On hostZ, at least zpool tank1 should already be created but tank1/backup/data01 should not.
Initial replication from hostX as root
# zfs-repl --host repl@hostZ --source pool0/data01 --dest tank1/backup/data01 --create-dest --dest-opt compression=lz4 --protocol NETCAT --compression GZIP
N.B. If pv (pipeview) is installed, you can add the '--stats' option to see how the replication progresses.
Hourly snapshot replication crontab entry
0 * * * * /usr/local/bin/zfs-repl --host repl@hostZ --source pool0/data01 --dest tank1/backup/data01 --protocol NETCAT --compression GZIP --snap-retain "-2 days" --dest-snap-retain "-7 days"
More examples to be added later.
mbuffer is available on many *nix distrobutions as part of the base operating system. On Red Hat EL6/CentOS 6 and other derived linux distrobutions, it is not included. I was able to find mbuffer from Fedora Core 13 works on CentOS 6 without issue.
There appears to be a bug in 'zfs on linux' when using the --dest-opt command line switch. Specifically, if you specify the compression property, 'zfs on linux' will override that value with the parent zfs dataset value.
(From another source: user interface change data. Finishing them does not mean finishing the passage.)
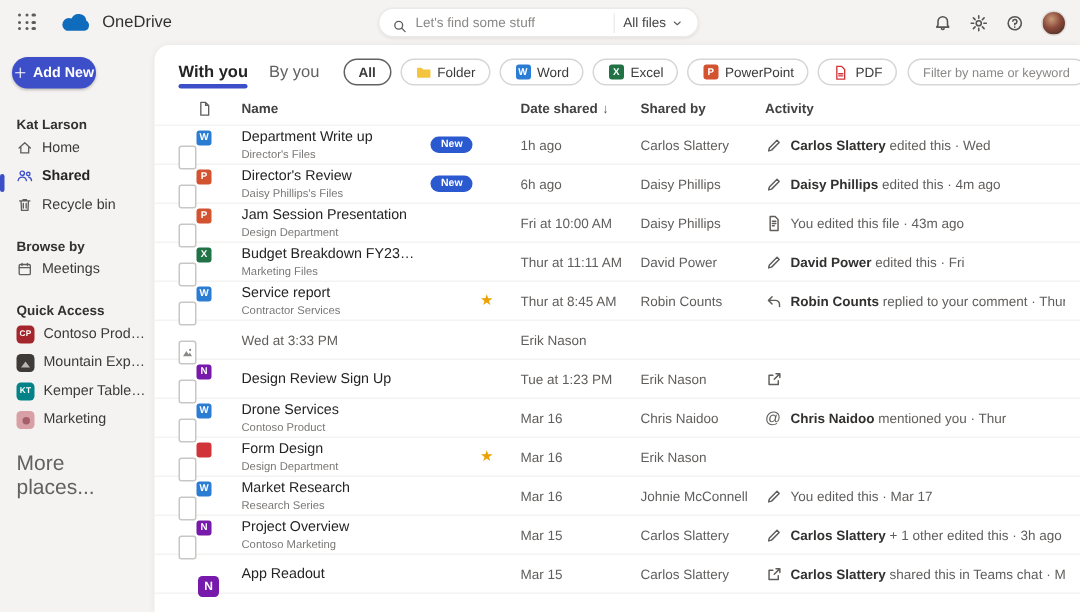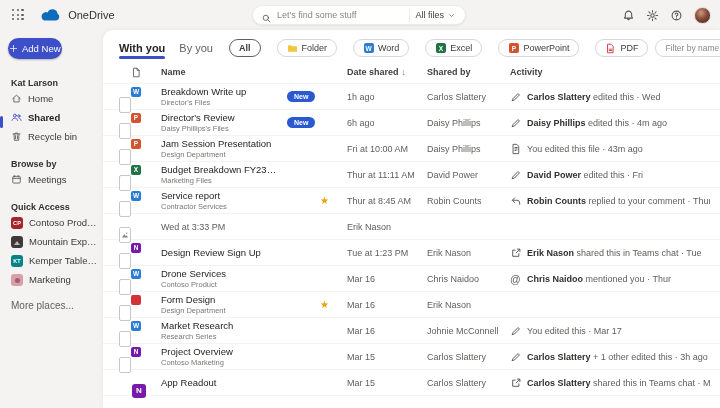--- a/index.html
+++ b/index.html
@@ -24,35 +24,35 @@
   .scope{display:flex;align-items:center;gap:3px;font-size:9px;color:#424242;padding:0 5px;border-left:1px solid #efedeb;height:13px;cursor:pointer;white-space:nowrap}
   .scope .chev{width:9px;height:9px;color:#605e5c}
   .scope .chev svg{width:100%;height:100%}
   .h-right{position:absolute;right:9px;top:0;height:30px;display:flex;align-items:center;gap:11px}
   .hicon{width:13px;height:13px;color:#575553;display:block}
   .hicon svg{width:100%;height:100%}
   .avatar{width:17px;height:17px;border-radius:50%;background:radial-gradient(circle at 40% 32%,#c99a79 0%,#8a4a3a 45%,#38251f 100%);border:1px solid #e0dedc}
 
   
   aside{position:absolute;left:0;top:30px;width:103px;bottom:0;padding:4px 6px 0 8px}
-  .add-new{display:inline-flex;align-items:center;gap:4px;background:var(--accent);color:#fff;height:21px;padding:0 1px;border-radius:11px;font-size:9.5px;font-weight:400;margin:4px 0 10px 0;box-shadow:0 1px 2px rgba(0,0,0,.25)}
+  .add-new{display:inline-flex;align-items:center;gap:4px;background:var(--accent);color:#fff;height:21px;padding:0 1px;border-radius:11px;font-size:9.5px;font-weight:700;margin:4px 0 10px 0;box-shadow:0 1px 2px rgba(0,0,0,.25)}
   .add-new .plus{width:9px;height:9px;color:#fff}
   .add-new .plus svg{width:100%;height:100%}
   .side-heading{font-size:9px;font-weight:700;color:#323130;margin:9px 0 5px 3px;white-space:nowrap}
   .nav-item{display:flex;gap:6px;height:19px;padding-left:3px;font-size:9.5px;color:#3b3a39;border-radius:3px;position:relative;cursor:pointer;white-space:nowrap}
   .nav-item .nicon{width:11px;height:11px;color:#605e5c;flex:none}
   .nav-item .nicon svg{width:100%;height:100%}
   .nav-item.active{font-weight:700;color:#242424}
   .nav-item.active .nicon{color:var(--accent)}
   .nav-item.active::before{content:"";position:absolute;left:-8px;top:3.5px;bottom:3.5px;width:2.5px;border-radius:2px;background:var(--accent)}
   .nav-item .nlabel{overflow:hidden;text-overflow:ellipsis}
   .tile{width:12px;height:12px;border-radius:3px;flex:none;display:flex;align-items:center;justify-content:center;font-size:5.5px;font-weight:700;color:#fff;letter-spacing:.2px}
   .tile .tri{width:0;height:0;border-left:3.5px solid transparent;border-right:3.5px solid transparent;border-bottom:4.5px solid #b9b7b4;margin-top:2px}
   .tile .blob{width:5px;height:5px;border-radius:50%;background:#a55e6b}
-  .more-places{display:block;font-size:10px;color:#616161;margin:7px 0 0 3px;cursor:pointer}
+  .more-places{display:block;font-size:14px;color:#616161;margin:7px 0 0 3px;cursor:pointer}
 
   
   main.card{position:absolute;left:103px;top:30px;right:0;bottom:0;background:#fff;border-radius:10px 0 0 0;box-shadow:0 0 5px rgba(0,0,0,.06);overflow:hidden}
   .toolbar{display:flex;align-items:center;gap:7px;padding:9px 12px 0 16px}
   .tabs{display:flex;gap:14px;align-items:flex-end;margin-right:9px}
   .tab{font-size:11px;color:#616161;padding-bottom:5px;position:relative;cursor:pointer;white-space:nowrap}
   .tab.active{color:#242424;font-weight:700}
   .tab.active::after{content:"";position:absolute;left:0;right:0;bottom:0;height:2.5px;border-radius:2px;background:var(--accent)}
   .pill{display:flex;align-items:center;gap:4px;height:18px;padding:0 9px;border:1px solid #d8d6d4;border-radius:10px;background:#fff;font-size:9px;color:#3b3a39;margin-bottom:4px;white-space:nowrap}
   .pill.active{border:1.4px solid #616160;font-weight:600}
@@ -205,21 +205,21 @@
       </nav>
     <a class="more-places">More places...</a>
   </aside>
 
   <main class="card">
     <div class="toolbar">
       <div class="tabs" id="tabs">
           <div class="tab active">With you</div>
           <div class="tab">By you</div>
         </div>
-      <div class="pills" id="pills" style="display:flex;gap:16px;align-items:center">
+      <div class="pills" id="pills" style="display:flex;gap:6px;align-items:center">
           <button class="pill active">
             <span>All</span>
           </button>
           <button class="pill">
             <span class="picon">
               <svg viewBox="0 0 16 16">
                 <path fill="#f3c43e" d="M1.5 4.2c0-.6.4-1 1-1h3.4L7.5 4.8h6c.6 0 1 .4 1 1v6c0 .6-.4 1-1 1h-11c-.6 0-1-.4-1-1z"></path>
               </svg>
             </span>
             <span>Folder</span>
@@ -272,21 +272,21 @@
         </div>
       <div class="hcell">
           <span>Activity</span>
         </div>
     </div>
     <div id="rows">
         <div class="row">
           <div><span class="file-icon"><span class="pg"></span><span class="blk" style="background: rgb(43, 124, 211);">W</span></span></div>
           <div class="name-cell">
             <div class="nb">
-              <div class="fname">Breakdown Write up</div>
+              <div class="fname">Department Write up</div>
               <div class="fsub">Director's Files</div>
             </div>
             <span class="badge">New</span>
           </div>
           <div class="dcell">1h ago</div>
           <div class="scell">Carlos Slattery</div>
           <div class="acell">
             <span class="aicon"><svg viewBox="0 0 16 16" fill="none" stroke="currentColor" stroke-width="1.3" stroke-linecap="round" stroke-linejoin="round">
                 <path d="M3.2 12.8l.7-2.6 6.8-6.8 1.9 1.9-6.8 6.8-2.6.7z"></path>
               </svg></span>
@@ -379,21 +379,20 @@
             <div class="nb">
               <div class="fname">Design Review Sign Up</div>
             </div>
           </div>
           <div class="dcell">Tue at 1:23 PM</div>
           <div class="scell">Erik Nason</div>
           <div class="acell">
             <span class="aicon"><svg viewBox="0 0 16 16" fill="none" stroke="currentColor" stroke-width="1.3" stroke-linecap="round" stroke-linejoin="round">
                 <path d="M7 4.2H3.6v8.2h8.2V9M9.8 2.8h3.4v3.4M13 3 8.2 7.8"></path>
               </svg></span>
-            <span><span class="actor">Erik Nason</span> shared this in Teams chat · Tue</span>
           </div>
         </div>
         <div class="row">
           <div><span class="file-icon"><span class="pg"></span><span class="blk" style="background: rgb(43, 124, 211);">W</span></span></div>
           <div class="name-cell">
             <div class="nb">
               <div class="fname">Drone Services</div>
               <div class="fsub">Contoso Product</div>
             </div>
           </div>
For example, if you have tank0/tmp on your target system with the 'compression' property set to the default of 'off' then any replicated dataset/file system under tank0/tmp will have the compression property set to 'off' no matter what you specify in the -dest-opt compression=xxx option.
To work around this, you can set the the parent dataset/file system to the compression value you want using the 'zfs set' command which will then be inherited.